O conceito de conciliação e arbitragem na esfera pública vem sendo discutido há muito, todavia, sempre esbarra em um dos dogmas do Direito Administrativo: o princípio da indisponibilidade do interesse público.
O conceito de interesse público, sem dúvida alguma é plurissignificativo como bem apontado por algumas obras do Direito, dentre elas, ganha destaque o capítulo 3 da obra Transação Tributária: Uma introdução à justiça fiscal consensual do professor Arnaldo Godoy: A busca do interesse público, em todas as dimensões, é um dever da administração. Deveria orientar a produção normativa do Poder Legislativo. Deveria fixar os parâmetros da ação e dos projetos do Poder Executivo. È o referencial para toda a atuação do Poder Judiciário. O conceito é indefinido, do ponto de vista lingüístico, nas variáveis de dicionários de equivalência. Mas é percepção de ampla inspiração democrática, de balizamento para a eficiência da Administração. Transita no tempo. Mas permanece, intuitivamente, pelo menos, como advertência para o que não se pode fazer. Vincula-se ainda à ideia de eficiência. Enfim, diz-se que o interesse público é indisponível, mesmo que não saibamos do que efetivamente se trata esse interesse público, muito menos os contornos de tal indisponibilidade.

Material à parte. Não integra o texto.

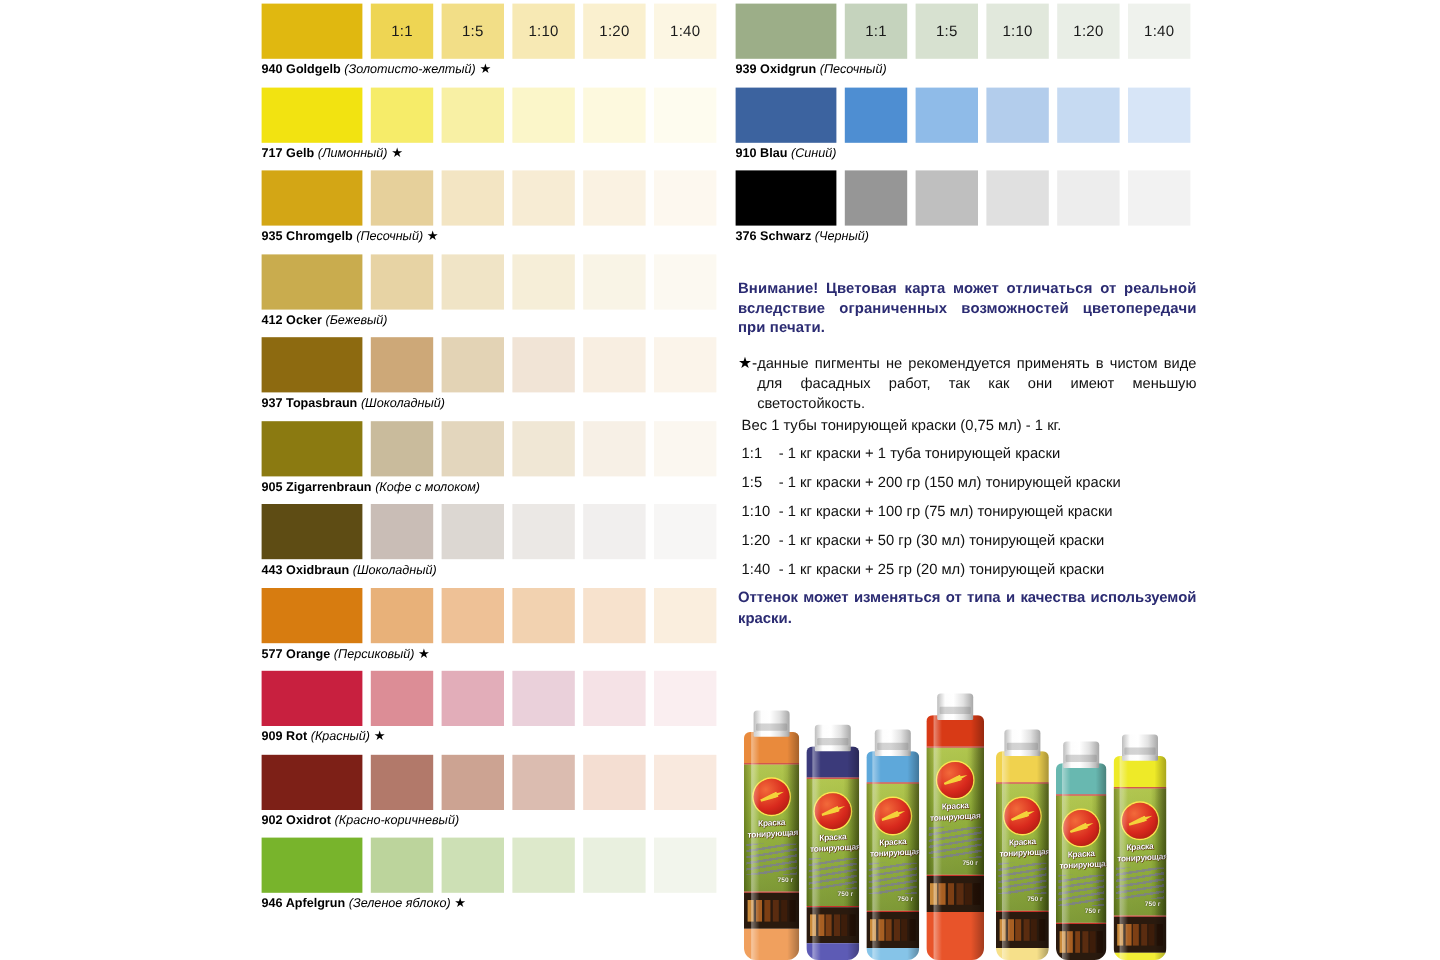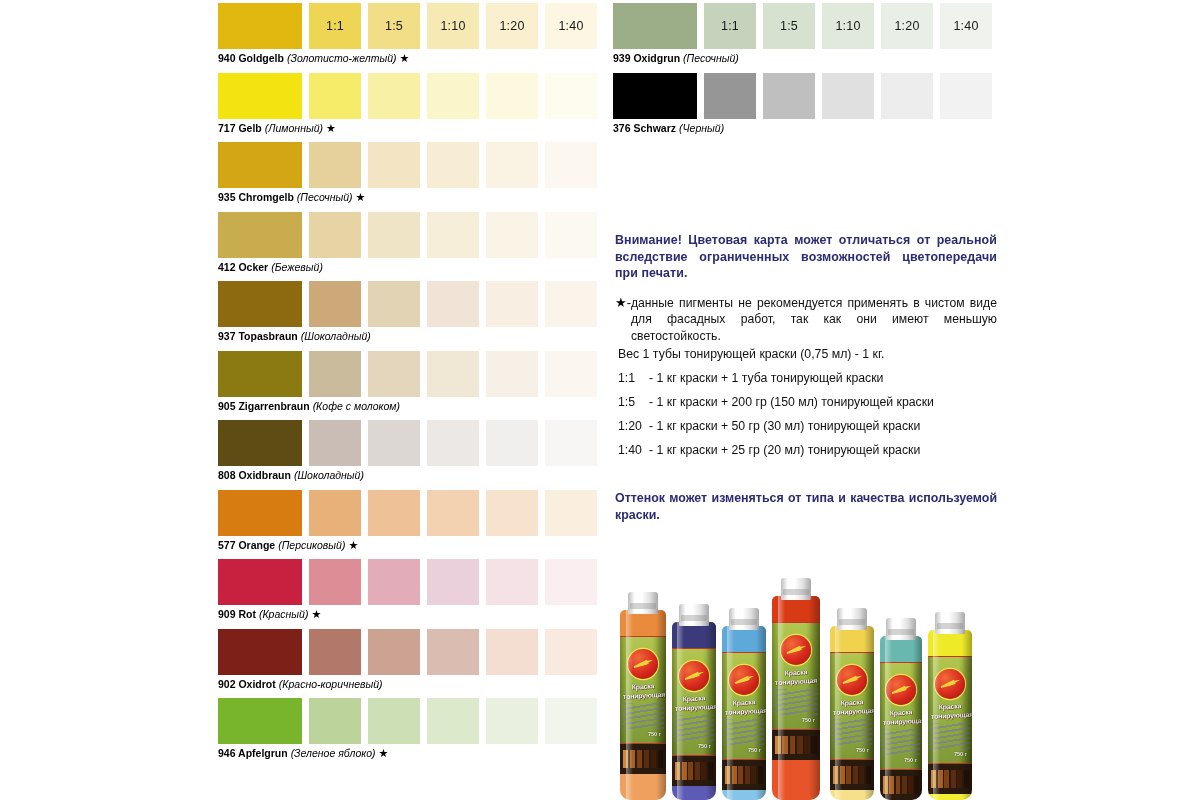"910 Blau (Синий)" div.color-row { html: none -> <div> <div> <div></div> <div></div> <div></div> <div></div> <div></div> <div></div> </div> <div><span>910 Blau</span><span>(Синий)</span></div> </div> }
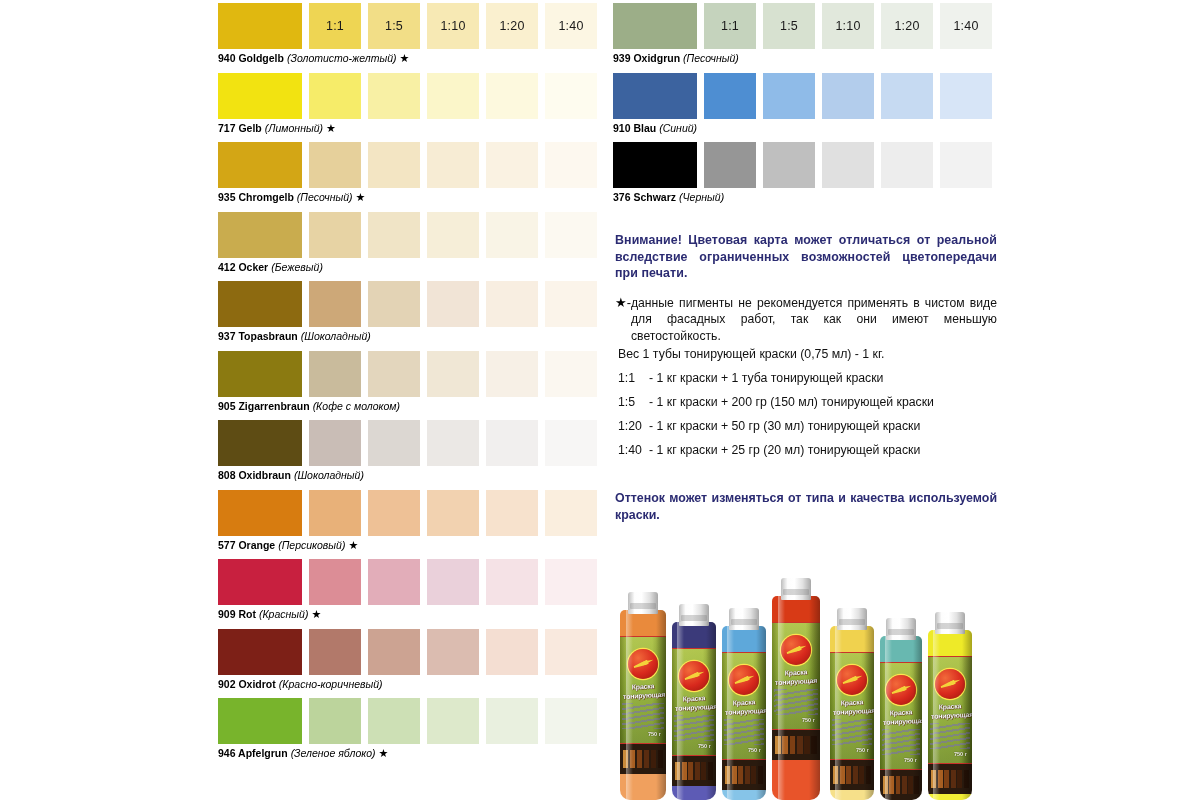"1:10 - 1 кг краски" div.ratio-line { html: none -> <div><span>1:10</span><span>- 1 кг краски + 100 гр (75 мл) тонирующей краски</span></div> }
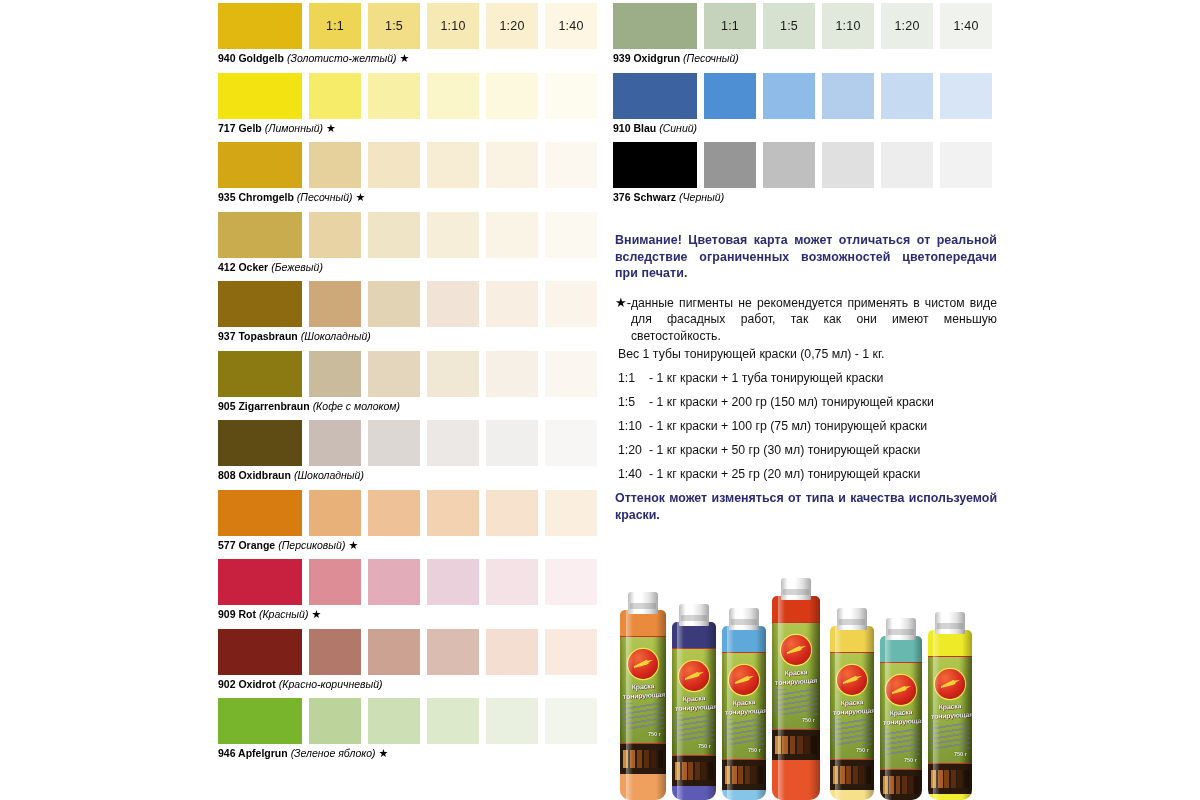"808 Oxidbraun" span.code { text: 808 -> 443 }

Apenas para ilustrar, pode-se mencionar que a arbitragem como forma de resolução de conflitos em contratos administrativos já tem por parte do Superior tribunal de Justiça um delineamento: Não pode atingir o interesse indisponível do Estado.
Daí que no trabalho diário na Advocacia-Geral da União depara-se com causas bastante complexas envolvendo duas ou até três entidades com interesses “colidentes”. Basta pensar na hipótese de aproveitamento hidrelétrico em terras indígenas, ou de superposição de terras indígenas em unidades de conservação ou do reconhecimento de terras quilombolas em locais com potencial minerário, etc. Cada um desses interesses públicos é perseguido por uma entidade diferente e todas elas estão submetidas ao denominado princípio da indisponibilidade do interesse público. Nesse cenário, como as Câmaras de Conciliação e arbitragem podem entabular um acordo? Como poderá haver o consenso entre tais interesses públicos indisponíveis?
Inicialmente, deve-se mencionar que no âmbito da Advocacia-Geral da União a Câmara tem seu procedimento delineado na Portaria 1.281, de 27 de setembro de 2007 e suas atualizações. Para esse órgão, os conceitos de conciliação e arbitragem são orientados para o mesmo resultado qual seja: "técnica utilizada pelo Conciliador que aproxima os interessados, podendo apresentar sugestões, propostas, modos e formas que visem à solução da controvérsia".
Essa possibilidade de conciliação e arbitragem alcança tanto órgãos federais quanto estaduais e municipais, sendo que uma vez não alcançada a conciliação, a questão poderá ser submetida ao advogado-geral da União que arbitrará o conflito vinculando às partes a sua decisão. Já os conciliadores serão integrantes da Consultoria-Geral da União ou outros integrantes da Advocacia-Geral da União, definidos por ato do advogado-geral da União.
Na condução da conciliação, segundo o mesmo ato, os conciliadores devem ser orientar pelos meios legais e observar os princípios da Administração Pública, sendo que para tanto dispõem dos seguintes instrumentos segundo o artigo 8º da Lei: O conciliador poderá, em qualquer fase do procedimento: "solicitar informações ou documentos complementares necessários ao esclarecimento da controvérsia; solicitar a participação de representantes de outros órgãos ou entidades interessadas; sugerir que as atividades conciliatórias sejam realizadas por Núcleo de Assessoramento Jurídico ou por outros órgãos da Advocacia-Geral da União."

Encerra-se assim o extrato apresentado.